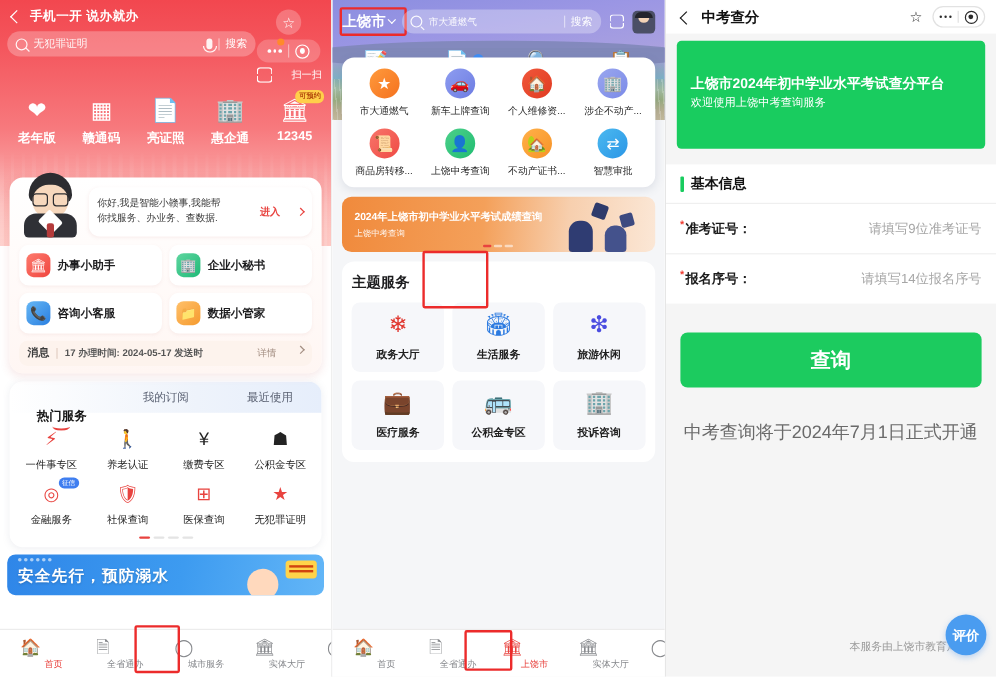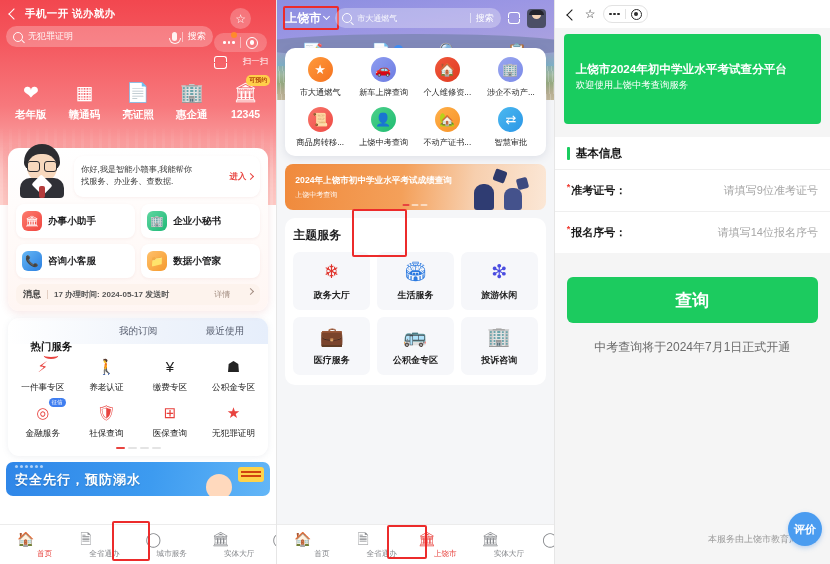--- a/index.html
+++ b/index.html
@@ -658,6 +658,7 @@
   <div class="panel p3">
     <div class="p3-nav">
       <span class="p3-back"></span>
+      <span class="p3-title">中考查分</span>
       <span class="p3-star">☆</span>
       <span class="p3-caps">
         <span class="d">

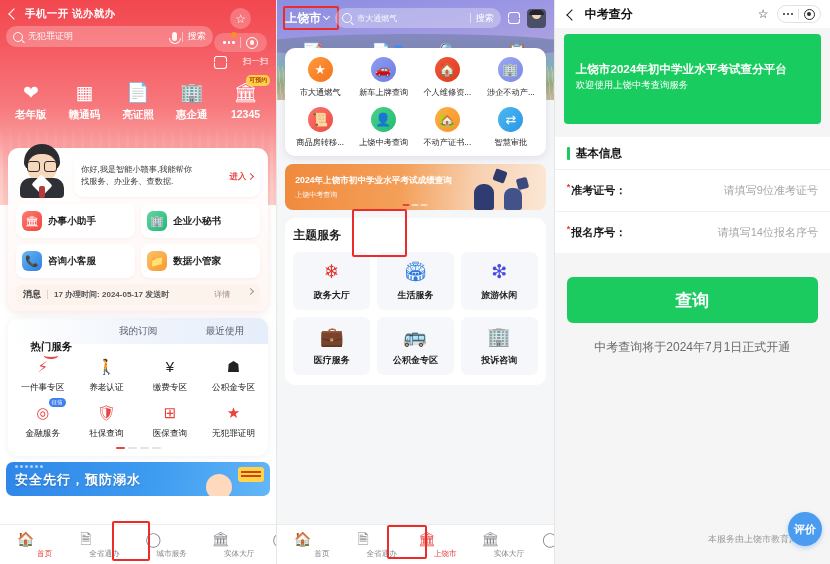--- a/index.html
+++ b/index.html
@@ -68,7 +68,7 @@
   .pill-sep{width:1px;height:11px;background:rgba(255,255,255,.45);}
   .target{width:12px;height:12px;border:1.4px solid #fff;border-radius:50%;display:flex;align-items:center;justify-content:center;margin:0 5px;}
   .target i{width:4.5px;height:4.5px;background:#fff;border-radius:50%;display:block;}
-  .scanrow{display:flex;gap:15px;}
+  .scanrow{display:flex;align-items:center;gap:15px;}
   .scanicon{width:15px;height:13px;position:relative;}
   .scanicon::before,.scanicon::after{
     content:"";position:absolute;left:1px;right:1px;height:5px;border:1.4px solid #fff;

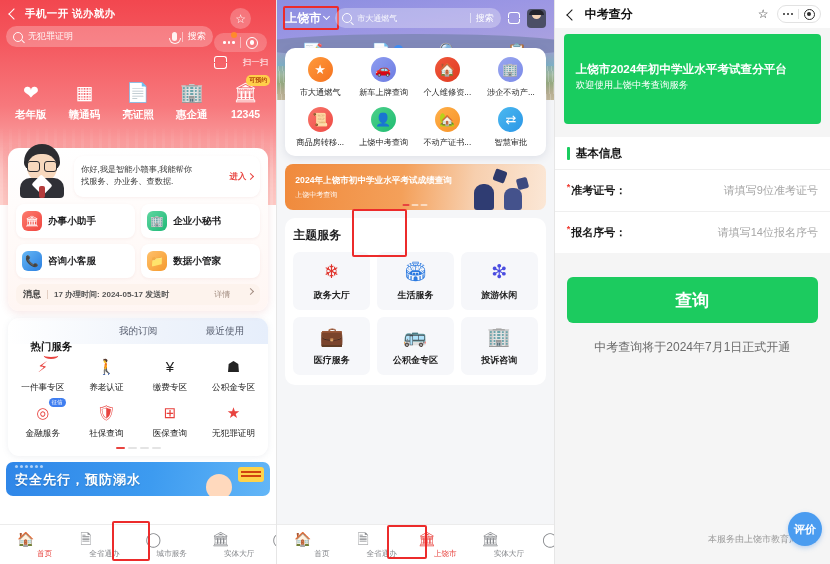--- a/index.html
+++ b/index.html
@@ -110,7 +110,7 @@
     box-shadow:0 1px 3px rgba(200,120,120,.10);
   }
   .bubble-txt{font-size:8.2px;color:#3a3a3a;line-height:1.5;flex:1;}
-  .bubble-cta{color:#e8433f;font-size:8.4px;font-weight:bold;white-space:nowrap;display:flex;align-items:center;gap:2px;margin-left:26px;}
+  .bubble-cta{color:#e8433f;font-size:8.4px;font-weight:bold;white-space:nowrap;display:flex;align-items:center;gap:15px;margin-left:26px;}
   .chev{width:5px;height:5px;border-right:1.2px solid currentColor;border-top:1.2px solid currentColor;transform:rotate(45deg);display:inline-block;}
   .p1-grid2{display:grid;grid-template-columns:1fr 1fr;gap:6px;margin-top:6px;}
   .p1-cell{

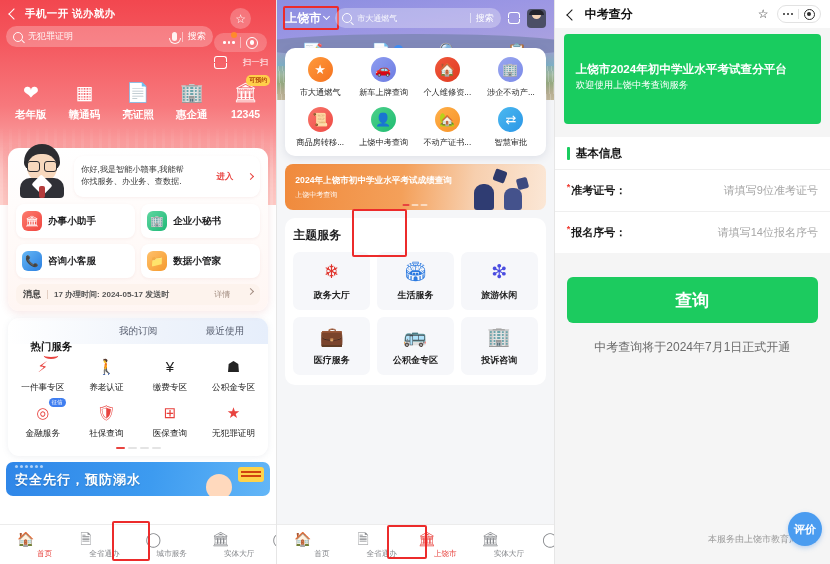--- a/index.html
+++ b/index.html
@@ -287,7 +287,7 @@
     margin:24px 12px 0;height:46px;background:#1ccb5f;border-radius:6px;
     display:flex;align-items:center;justify-content:center;color:#fff;font-size:17px;font-weight:bold;
   }
-  .p3-note{text-align:center;font-size:12px;color:#6a6a6a;margin-top:16px;}
+  .p3-note{text-align:center;font-size:15px;color:#6a6a6a;margin-top:28px;}
   .p3-foot{position:absolute;right:14px;bottom:18px;display:flex;align-items:center;gap:8px;}
   .p3-foot-tx{font-size:9px;color:#9a9a9a;white-space:nowrap;}
   .p3-fab{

--*--

| PROBLEM DETAILS |
Omitting the pictures, copy each record above exactly as it stands.

| REPLY |
--- a/index.html
+++ b/index.html
@@ -658,6 +658,7 @@
   <div class="panel p3">
     <div class="p3-nav">
       <span class="p3-back"></span>
+      <span class="p3-title">中考查分</span>
       <span class="p3-star">☆</span>
       <span class="p3-caps">
         <span class="d">

--- a/index.html
+++ b/index.html
@@ -68,7 +68,7 @@
   .pill-sep{width:1px;height:11px;background:rgba(255,255,255,.45);}
   .target{width:12px;height:12px;border:1.4px solid #fff;border-radius:50%;display:flex;align-items:center;justify-content:center;margin:0 5px;}
   .target i{width:4.5px;height:4.5px;background:#fff;border-radius:50%;display:block;}
-  .scanrow{display:flex;gap:15px;}
+  .scanrow{display:flex;align-items:center;gap:15px;}
   .scanicon{width:15px;height:13px;position:relative;}
   .scanicon::before,.scanicon::after{
     content:"";position:absolute;left:1px;right:1px;height:5px;border:1.4px solid #fff;

--- a/index.html
+++ b/index.html
@@ -110,7 +110,7 @@
     box-shadow:0 1px 3px rgba(200,120,120,.10);
   }
   .bubble-txt{font-size:8.2px;color:#3a3a3a;line-height:1.5;flex:1;}
-  .bubble-cta{color:#e8433f;font-size:8.4px;font-weight:bold;white-space:nowrap;display:flex;align-items:center;gap:2px;margin-left:26px;}
+  .bubble-cta{color:#e8433f;font-size:8.4px;font-weight:bold;white-space:nowrap;display:flex;align-items:center;gap:15px;margin-left:26px;}
   .chev{width:5px;height:5px;border-right:1.2px solid currentColor;border-top:1.2px solid currentColor;transform:rotate(45deg);display:inline-block;}
   .p1-grid2{display:grid;grid-template-columns:1fr 1fr;gap:6px;margin-top:6px;}
   .p1-cell{

--- a/index.html
+++ b/index.html
@@ -287,7 +287,7 @@
     margin:24px 12px 0;height:46px;background:#1ccb5f;border-radius:6px;
     display:flex;align-items:center;justify-content:center;color:#fff;font-size:17px;font-weight:bold;
   }
-  .p3-note{text-align:center;font-size:12px;color:#6a6a6a;margin-top:16px;}
+  .p3-note{text-align:center;font-size:15px;color:#6a6a6a;margin-top:28px;}
   .p3-foot{position:absolute;right:14px;bottom:18px;display:flex;align-items:center;gap:8px;}
   .p3-foot-tx{font-size:9px;color:#9a9a9a;white-space:nowrap;}
   .p3-fab{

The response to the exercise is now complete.